RIt is a general purpose analytics software, but there are several libraries available for social media analytics. These include gradenet, RSeina, PAFit, igraph, sna network, tnet, ergm, Bergm, hergm, latentnet, and redingis. Each provides specialized functionality, and to those familiar with R they represent a rich set of resources.
Social Media Viewer(SocNetV) is an easy-to-use multiplatform tool for the analysis and visualization of Social Networks. It allows you to build networks (mathematical graphs) with a few clicks on a virtual canvas, or load networks of various formats (GraphML, GraphViz, Adjacency, Pajek, UCINET, etc.). In addition, SocNetV allows you to modify social networks, analyze their social and mathematical properties, and apply display layouts for relevant presentations.

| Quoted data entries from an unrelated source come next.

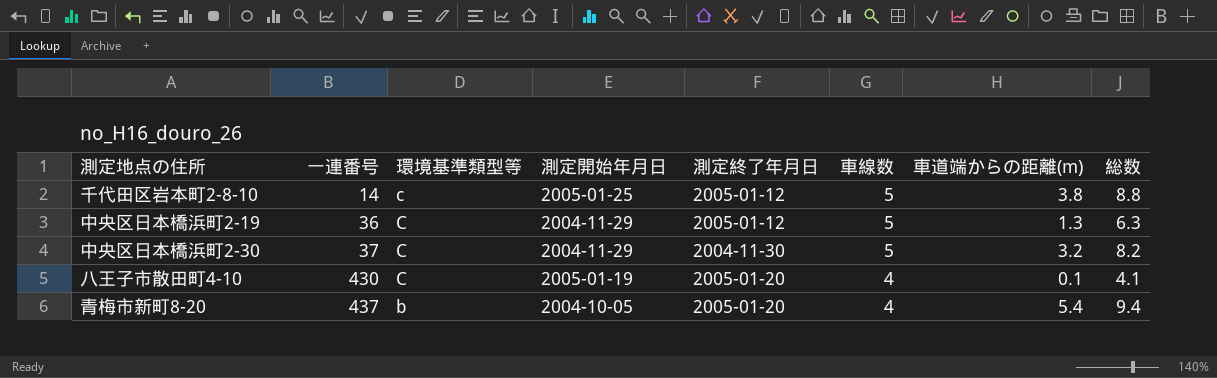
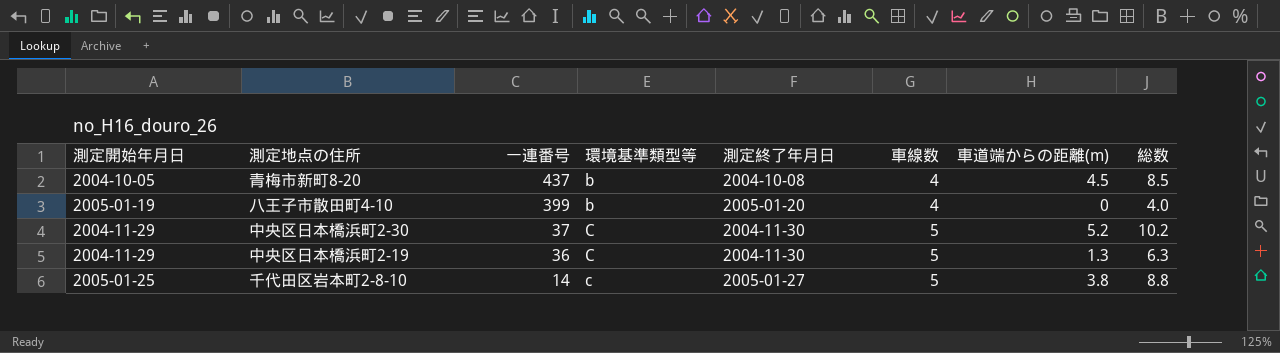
row order: 一連番号 ascending -> 一連番号 descending
column 測定開始年月日 | position: 4 -> 1
青梅市新町8-20 | 測定終了年月日: 2005-01-20 -> 2004-10-08
青梅市新町8-20 | 車道端からの距離(m): 5.4 -> 4.5
青梅市新町8-20 | 総数: 9.4 -> 8.5
八王子市散田町4-10 | 一連番号: 430 -> 399
八王子市散田町4-10 | 環境基準類型等: C -> b
八王子市散田町4-10 | 車道端からの距離(m): 0.1 -> 0
八王子市散田町4-10 | 総数: 4.1 -> 4.0
中央区日本橋浜町2-30 | 車道端からの距離(m): 3.2 -> 5.2
中央区日本橋浜町2-30 | 総数: 8.2 -> 10.2
中央区日本橋浜町2-19 | 測定終了年月日: 2005-01-12 -> 2004-11-30
千代田区岩本町2-8-10 | 測定終了年月日: 2005-01-12 -> 2005-01-27

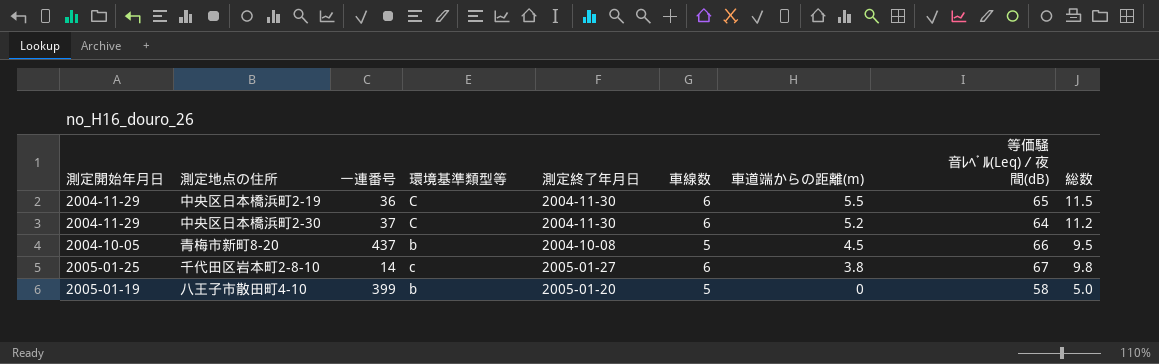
row order: 一連番号 descending -> 車道端からの距離(m) descending
column 等価騒音ﾚﾍﾞﾙ(Leq)／夜間(dB) | position: none -> 8
中央区日本橋浜町2-19 | 車線数: 5 -> 6
中央区日本橋浜町2-19 | 車道端からの距離(m): 1.3 -> 5.5
中央区日本橋浜町2-19 | 総数: 6.3 -> 11.5
中央区日本橋浜町2-30 | 車線数: 5 -> 6
中央区日本橋浜町2-30 | 総数: 10.2 -> 11.2
青梅市新町8-20 | 車線数: 4 -> 5
青梅市新町8-20 | 総数: 8.5 -> 9.5
千代田区岩本町2-8-10 | 車線数: 5 -> 6
千代田区岩本町2-8-10 | 総数: 8.8 -> 9.8
八王子市散田町4-10 | 車線数: 4 -> 5
八王子市散田町4-10 | 総数: 4.0 -> 5.0

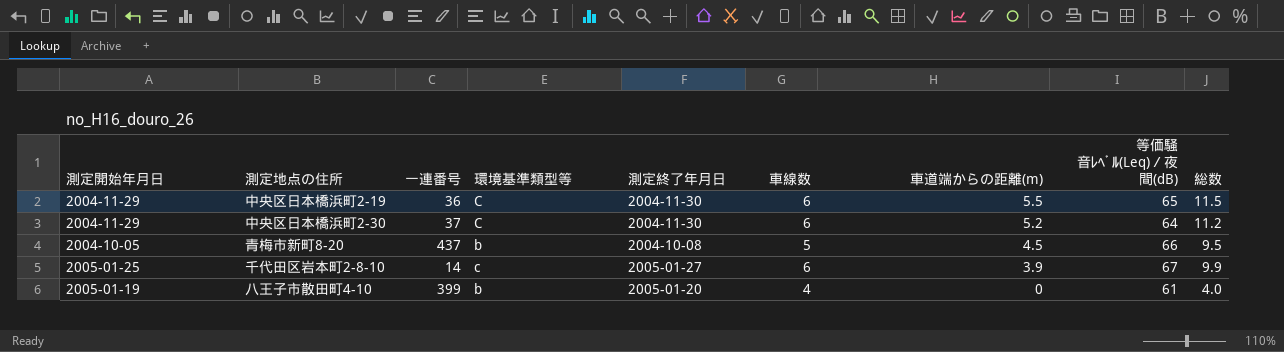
千代田区岩本町2-8-10 | 車道端からの距離(m): 3.8 -> 3.9
千代田区岩本町2-8-10 | 総数: 9.8 -> 9.9
八王子市散田町4-10 | 車線数: 5 -> 4
八王子市散田町4-10 | 等価騒音ﾚﾍﾞﾙ(Leq)／夜間(dB): 58 -> 61
八王子市散田町4-10 | 総数: 5.0 -> 4.0

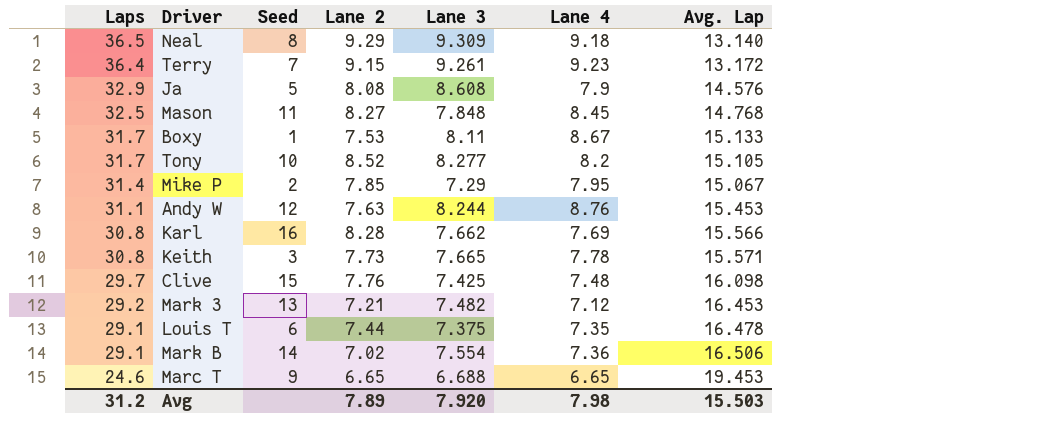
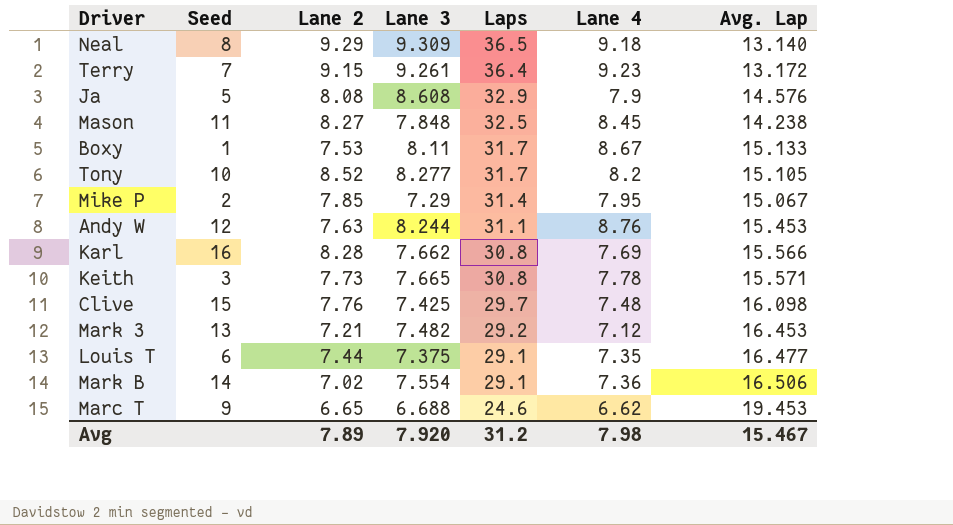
column Laps | position: 1 -> 5
Mason | Avg. Lap: 14.768 -> 14.238
Louis T | Avg. Lap: 16.478 -> 16.477
Marc T | Lane 4: 6.65 -> 6.62
Avg | Avg. Lap: 15.503 -> 15.467

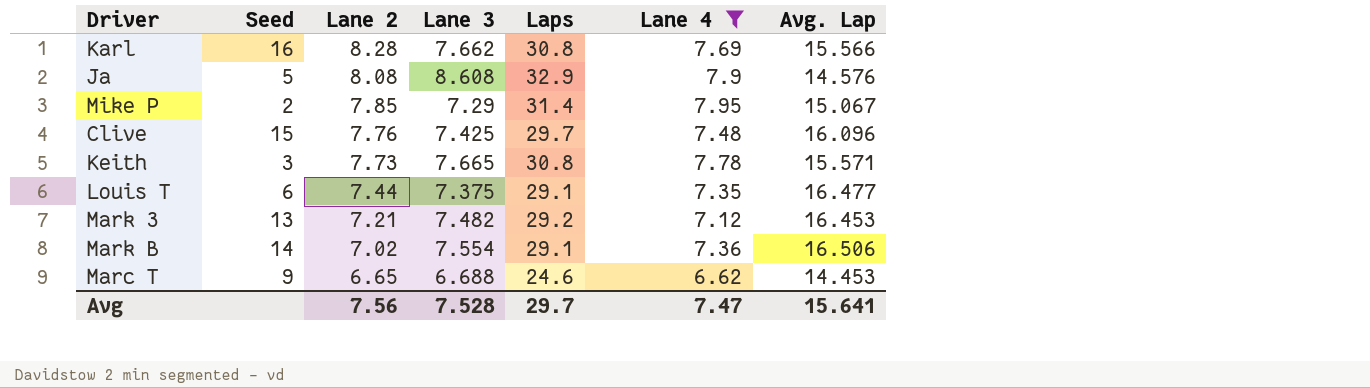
filter: none -> Lane 4 <= 7.95
row order: Laps descending -> Lane 2 descending
Clive | Avg. Lap: 16.098 -> 16.096
Marc T | Avg. Lap: 19.453 -> 14.453
Avg | Lane 2: 7.89 -> 7.56
Avg | Lane 3: 7.920 -> 7.528
Avg | Laps: 31.2 -> 29.7
Avg | Lane 4: 7.98 -> 7.47
Avg | Avg. Lap: 15.467 -> 15.641

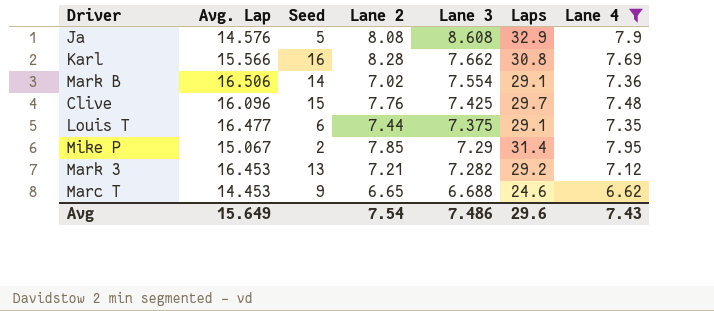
row order: Lane 2 descending -> Lane 3 descending
column Avg. Lap | position: 7 -> 2
row Keith: 3 | 7.73 | 7.665 | 30.8 | 7.78 | 15.571 -> none
Mark 3 | Lane 3: 7.482 -> 7.282
Avg | Avg. Lap: 15.641 -> 15.649
Avg | Lane 2: 7.56 -> 7.54
Avg | Lane 3: 7.528 -> 7.486
Avg | Laps: 29.7 -> 29.6
Avg | Lane 4: 7.47 -> 7.43

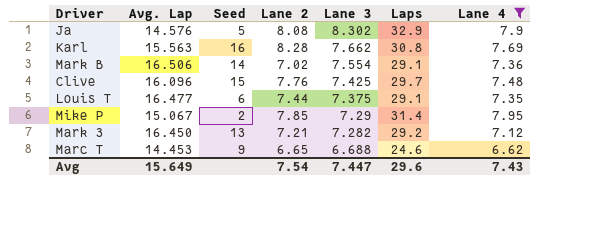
Ja | Lane 3: 8.608 -> 8.302
Karl | Avg. Lap: 15.566 -> 15.563
Mark 3 | Avg. Lap: 16.453 -> 16.450
Avg | Lane 3: 7.486 -> 7.447

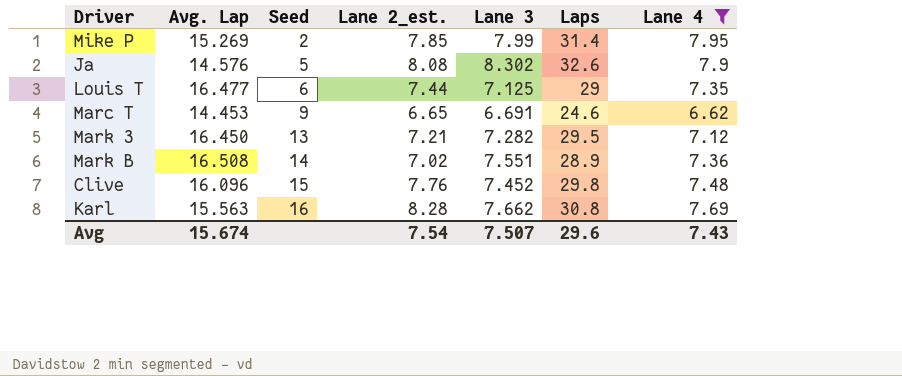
row order: Lane 3 descending -> Seed ascending
column name: Lane 2 -> Lane 2_est.
Mike P | Avg. Lap: 15.067 -> 15.269
Mike P | Lane 3: 7.29 -> 7.99
Ja | Laps: 32.9 -> 32.6
Louis T | Lane 3: 7.375 -> 7.125
Louis T | Laps: 29.1 -> 29
Marc T | Lane 3: 6.688 -> 6.691
Mark 3 | Laps: 29.2 -> 29.5
Mark B | Avg. Lap: 16.506 -> 16.508
Mark B | Lane 3: 7.554 -> 7.551
Mark B | Laps: 29.1 -> 28.9
Clive | Lane 3: 7.425 -> 7.452
Clive | Laps: 29.7 -> 29.8
Avg | Avg. Lap: 15.649 -> 15.674
Avg | Lane 3: 7.447 -> 7.507

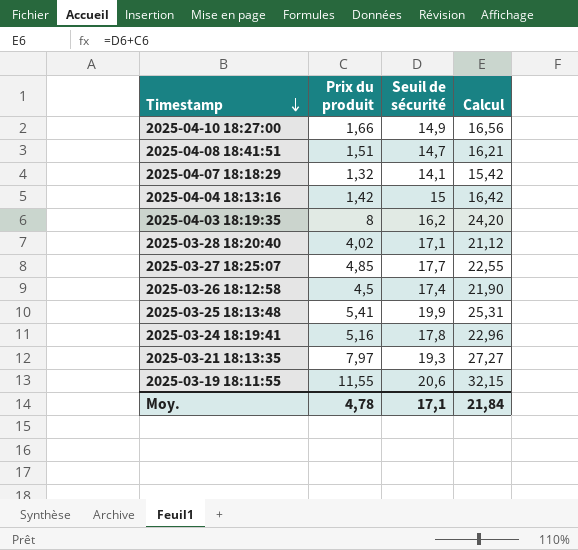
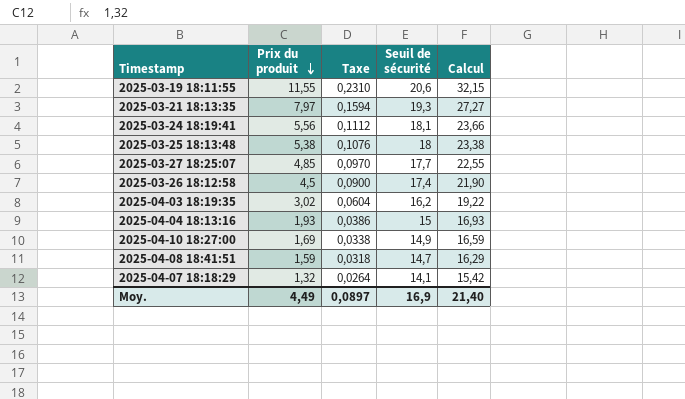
row order: Timestamp descending -> Prix du produit descending
column Taxe | formula: none -> [Prix du produit] * 0,02
row 2025-03-28 18:20:40: 4,02 | 17,1 | 21,12 -> none
2025-03-24 18:19:41 | Prix du produit: 5,16 -> 5,56
2025-03-24 18:19:41 | Seuil de sécurité: 17,8 -> 18,1
2025-03-24 18:19:41 | Calcul: 22,96 -> 23,66
2025-03-25 18:13:48 | Prix du produit: 5,41 -> 5,38
2025-03-25 18:13:48 | Seuil de sécurité: 19,9 -> 18
2025-03-25 18:13:48 | Calcul: 25,31 -> 23,38
2025-04-03 18:19:35 | Prix du produit: 8 -> 3,02
2025-04-03 18:19:35 | Calcul: 24,20 -> 19,22
2025-04-04 18:13:16 | Prix du produit: 1,42 -> 1,93
2025-04-04 18:13:16 | Calcul: 16,42 -> 16,93
2025-04-10 18:27:00 | Prix du produit: 1,66 -> 1,69
2025-04-10 18:27:00 | Calcul: 16,56 -> 16,59
2025-04-08 18:41:51 | Prix du produit: 1,51 -> 1,59
2025-04-08 18:41:51 | Calcul: 16,21 -> 16,29
Moy. | Prix du produit: 4,78 -> 4,49
Moy. | Seuil de sécurité: 17,1 -> 16,9
Moy. | Calcul: 21,84 -> 21,40

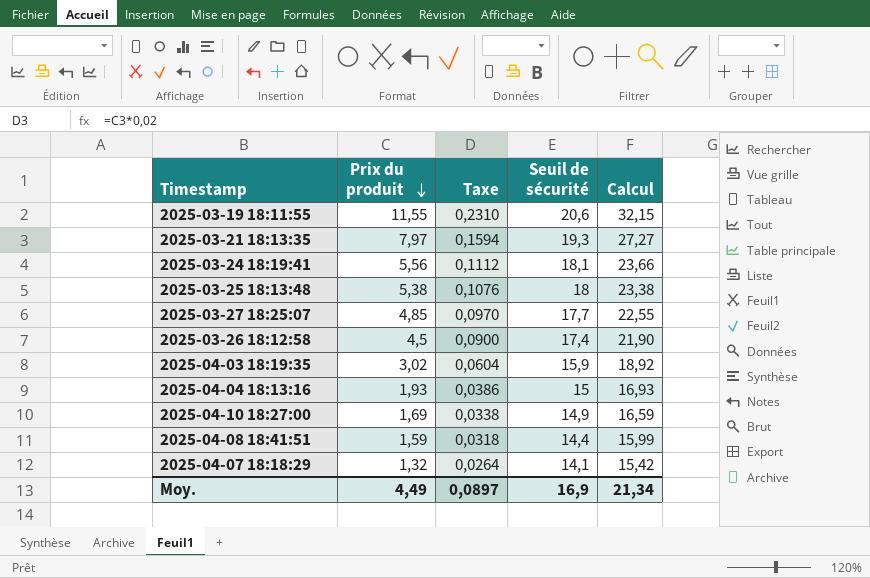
2025-04-03 18:19:35 | Seuil de sécurité: 16,2 -> 15,9
2025-04-03 18:19:35 | Calcul: 19,22 -> 18,92
2025-04-08 18:41:51 | Seuil de sécurité: 14,7 -> 14,4
2025-04-08 18:41:51 | Calcul: 16,29 -> 15,99
Moy. | Calcul: 21,40 -> 21,34

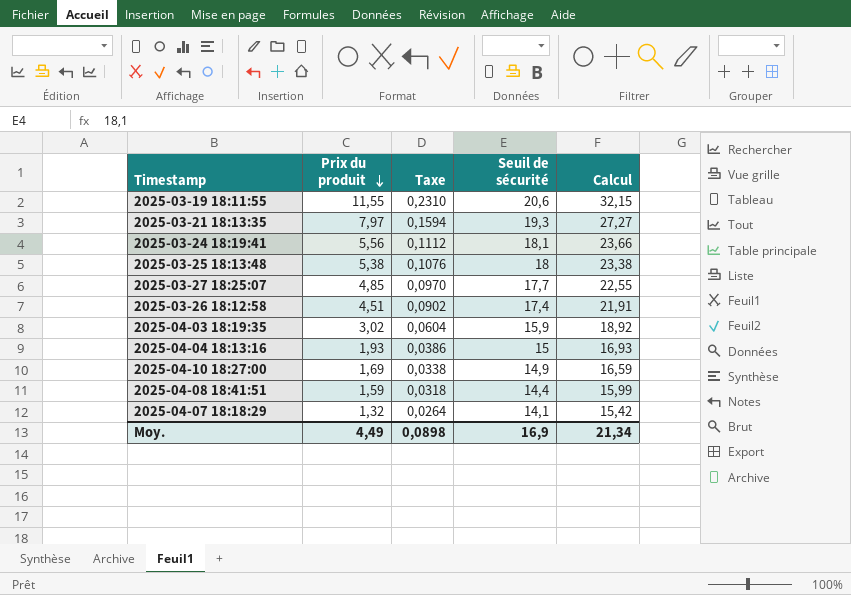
2025-03-26 18:12:58 | Prix du produit: 4,5 -> 4,51
2025-03-26 18:12:58 | Taxe: 0,0900 -> 0,0902
2025-03-26 18:12:58 | Calcul: 21,90 -> 21,91
Moy. | Taxe: 0,0897 -> 0,0898

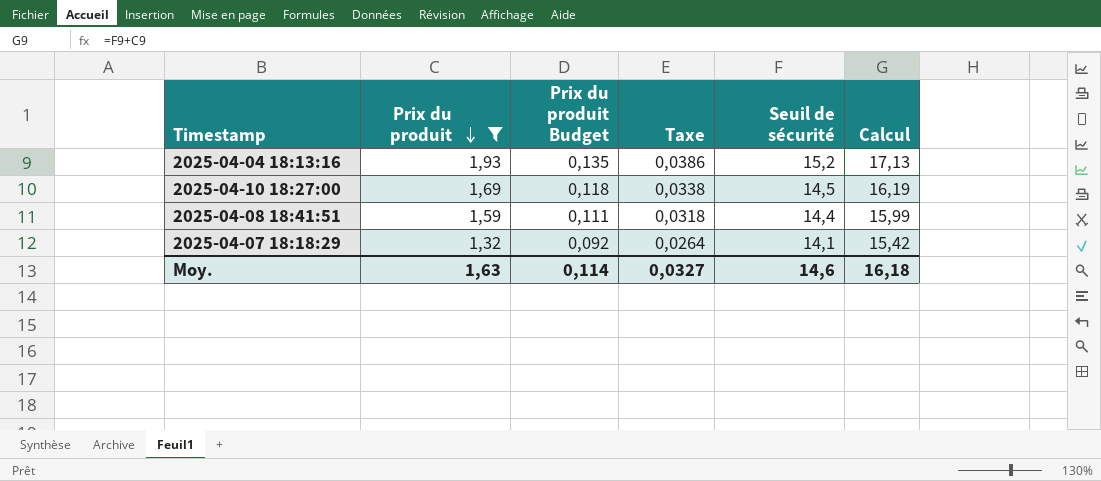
filter: none -> Prix du produit <= 1,93
column Prix du produit Budget | formula: none -> [Prix du produit] * 0,07
2025-04-04 18:13:16 | Seuil de sécurité: 15 -> 15,2
2025-04-04 18:13:16 | Calcul: 16,93 -> 17,13
2025-04-10 18:27:00 | Seuil de sécurité: 14,9 -> 14,5
2025-04-10 18:27:00 | Calcul: 16,59 -> 16,19
Moy. | Prix du produit: 4,49 -> 1,63
Moy. | Taxe: 0,0898 -> 0,0327
Moy. | Seuil de sécurité: 16,9 -> 14,6
Moy. | Calcul: 21,34 -> 16,18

Furthermore, random networks (Erdos-Renyi, Watts-Strogatz, ring network, etc.) and known social network data sets (ie Padgett's Florentine families) can be easily recreated. SocNetV also offers a built-in web crawler, allowing you to automatically create networks from links found at a given starting URL.
The application calculates basic graphical properties, such as density, diameter, geodesics and distances (geodesic lengths), connection, eccentricity, etc. It also computes advanced structural measures for social network analysis, such as centrality and prestige indices (i.e., closeness centrality, , information centrality, power centrality, proximity, and prestige rank), triad census, cliques, coefficient grouping, etc.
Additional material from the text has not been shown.